VKH – January 2019

History

A 39 year old African American woman presented to the clinic with eye pain and blurred vision. She had a history of angle recession glaucoma in the left eye and unfortunately developed bleb associated endophthalmitis following trabeculectomy, leaving that eye with LP vision. Her right eye had previously done well with no signs of glaucoma. On this visit, both eyes were injected. Her right anterior chamber had 1-2+ cell, as did her anterior vitreous. The left eye had 1+ corneal edema and scarring, as well as trace cell and 2+ flare. There was chronic rubeosis and there was a dense white cataract with no view posteriorly. On posterior exam of the right eye her cup to disc was 0.4 and her disc was hyperemic. She had multiple discreet large areas of subretinal fluid, appearing to emanate from around the nerve and in the macula.

PMH: DM, HTN

PSH: Trabeculectomy Left eye

Review of systems: otherwise negative except for possible tinnitus when asked.

Exam/Testing

Left to Right

  • OCT demonstrating large pockets of subretinal fluid on multiple cuts.
  • Late phase fluorescein angiography demonstrating mild disk hyperfluorescence and pooling in the areas of subretinal fluid.
  • Pseudo-color fundus photo demonstrating multiple pockets of subretinal fluid in the macula and around the disc.

Differential Diagnosis

  • Sympathetic Ophthalmia
  • Uveal Effusion Syndrome
  • Vogt-Koyanagi-Harada disease
  • Posterior Scleritis
  • Sarcoidosis
  • Syphilis
  • Tuberculosis

Diagnosis: Vogt-Koyanagi-Harada disease– VKH

Discussion

Vogt-Koyanagi-Harada disease (VKH) is characterized by bilateral posterior uveitis with serous exudative detachments and systemic signs of meningismus, tinnitus, vitiligo, alopecia, poliosis. There is extensive overlap of this disease with sympathetic ophthalmia (SO), and one of the diagnostic criteria for VKH includes absence of eye surgery or trauma. However, sympathetic ophthalmia is much more uncommon when compared to VKH and the systemic symptoms are rare in SO.

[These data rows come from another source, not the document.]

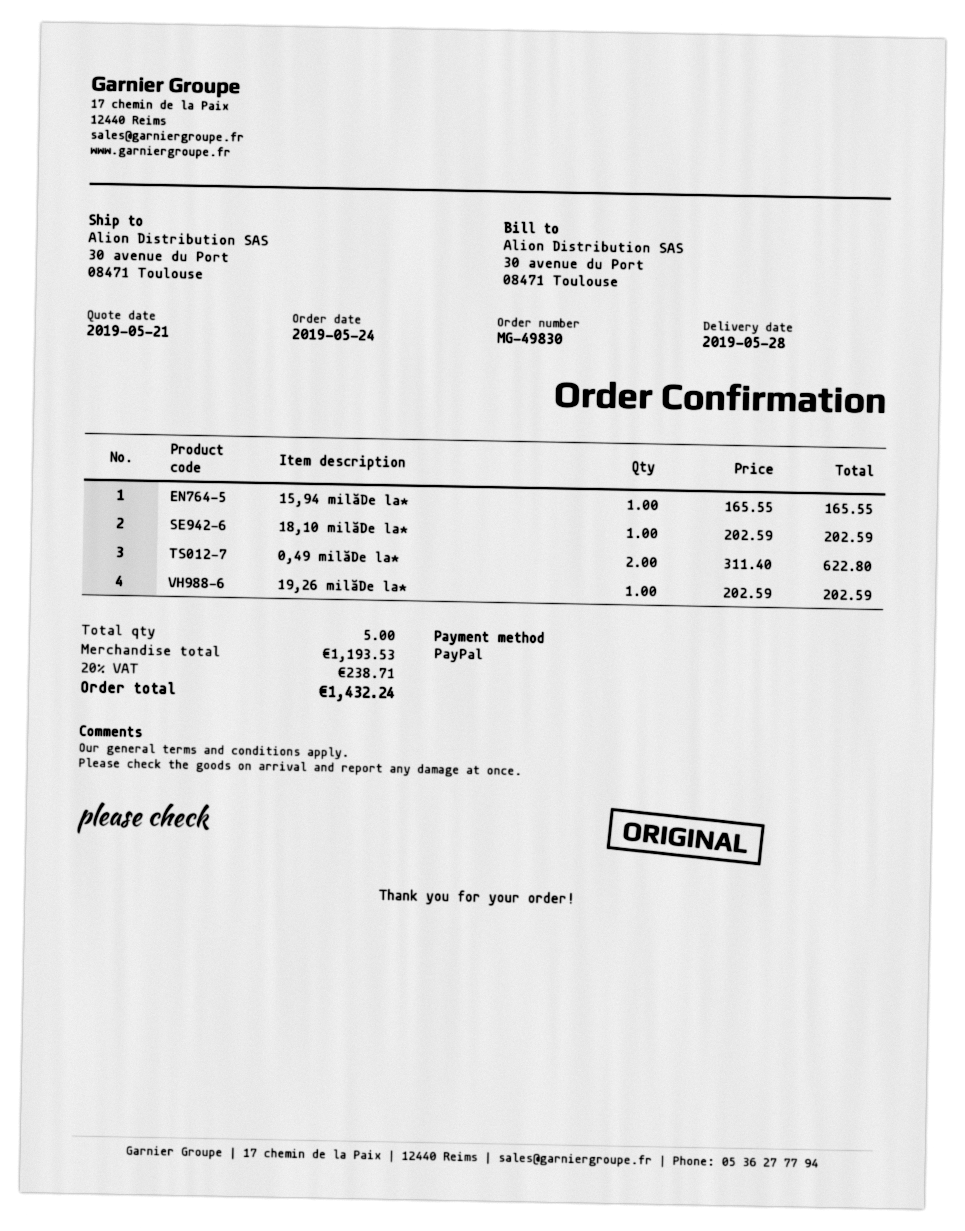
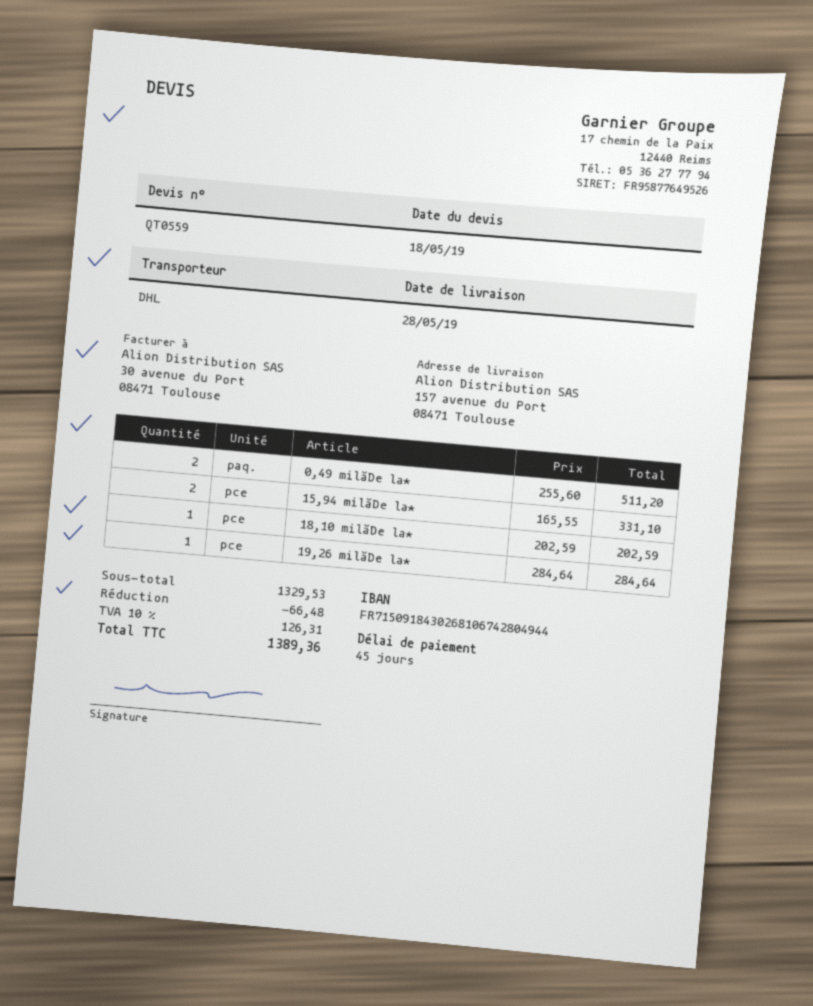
quote date: 2019-05-21 -> 2019-05-18
ship to: 30 avenue du Port, 08471 Toulouse -> 157 avenue du Port, 08471 Toulouse
15,94 milăDe la*: 1 x 165.55 = 165.55 -> 2 x 165.55 = 331.10
0,49 milăDe la*: 2 x 311.40 = 622.80 -> 2 x 255.60 = 511.20
19,26 milăDe la*: 1 x 202.59 = 202.59 -> 1 x 284.64 = 284.64
subtotal: 1193.53 -> 1329.53
discount: none -> 66.48
tax: 20% = 238.71 -> 10% = 126.31
total: 1432.24 -> 1389.36

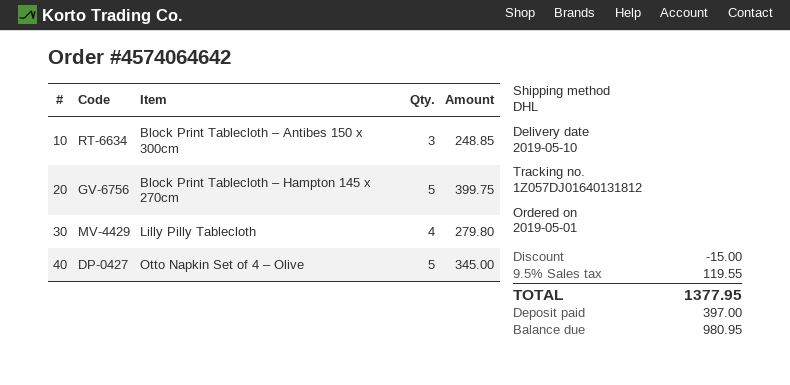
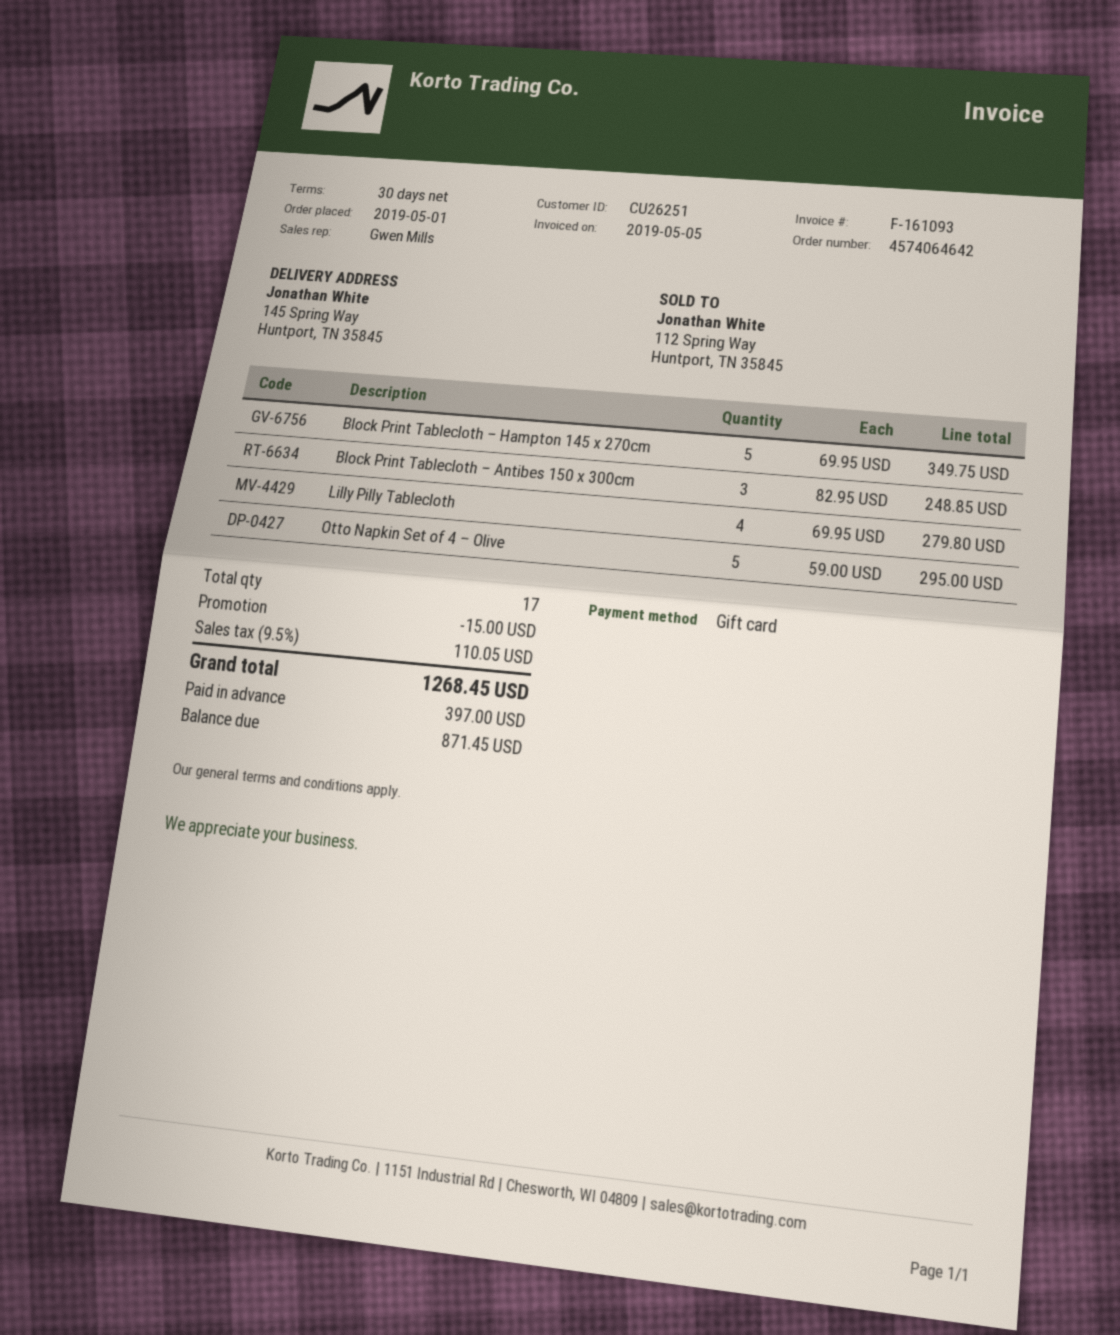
Block Print Tablecloth – Hampton 145 x 270cm: 5 for 399.75 -> 5 for 349.75
Otto Napkin Set of 4 – Olive: 5 for 345.00 -> 5 for 295.00
tax: 9.5% = 119.55 -> 9.5% = 110.05
total: 1377.95 -> 1268.45
balance: 980.95 -> 871.45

There are multiple stages of VKH disease. The prodome phase may present with fever, orbital pain, meningismus, nausea, tinnitus, dizziness, light sensitivity and tearing. The acute uveitic phase presents with bilateral posterior uveitis characterized by disk hyperemia or leakage, choroidal thickening, and serous retinal detachment. It then spreads to include bilateral anterior uveitis, with cell and flare. Alopecia, tinnitus, and meningismus are often present at this time as well. The chronic uveitic/convalescent phase presents weeks later with choroidal depigmentation, as well as vitiligo, poliosis, and perilimbal vitiligo (known as Siguira’s sign). The recurrent phase is characterized by episodes of granulomatous anterior uveitis. Serous detachments are rare during this phase.

Treatment is initiated with very high dose corticosteroids, tapered over 3-6 months at least. Reports suggest that steroid treatment can help prevent systemic and chronic ocular manifestations. Additionally, if the patient experiences recurrences, then additional immunomodulatory medications, such as cyclophosphamide, mycofenolate mofetil, cyclosporin, methotrexate, and now Humira, have been beneficial in reducing recurrence and sparing steroid treatment.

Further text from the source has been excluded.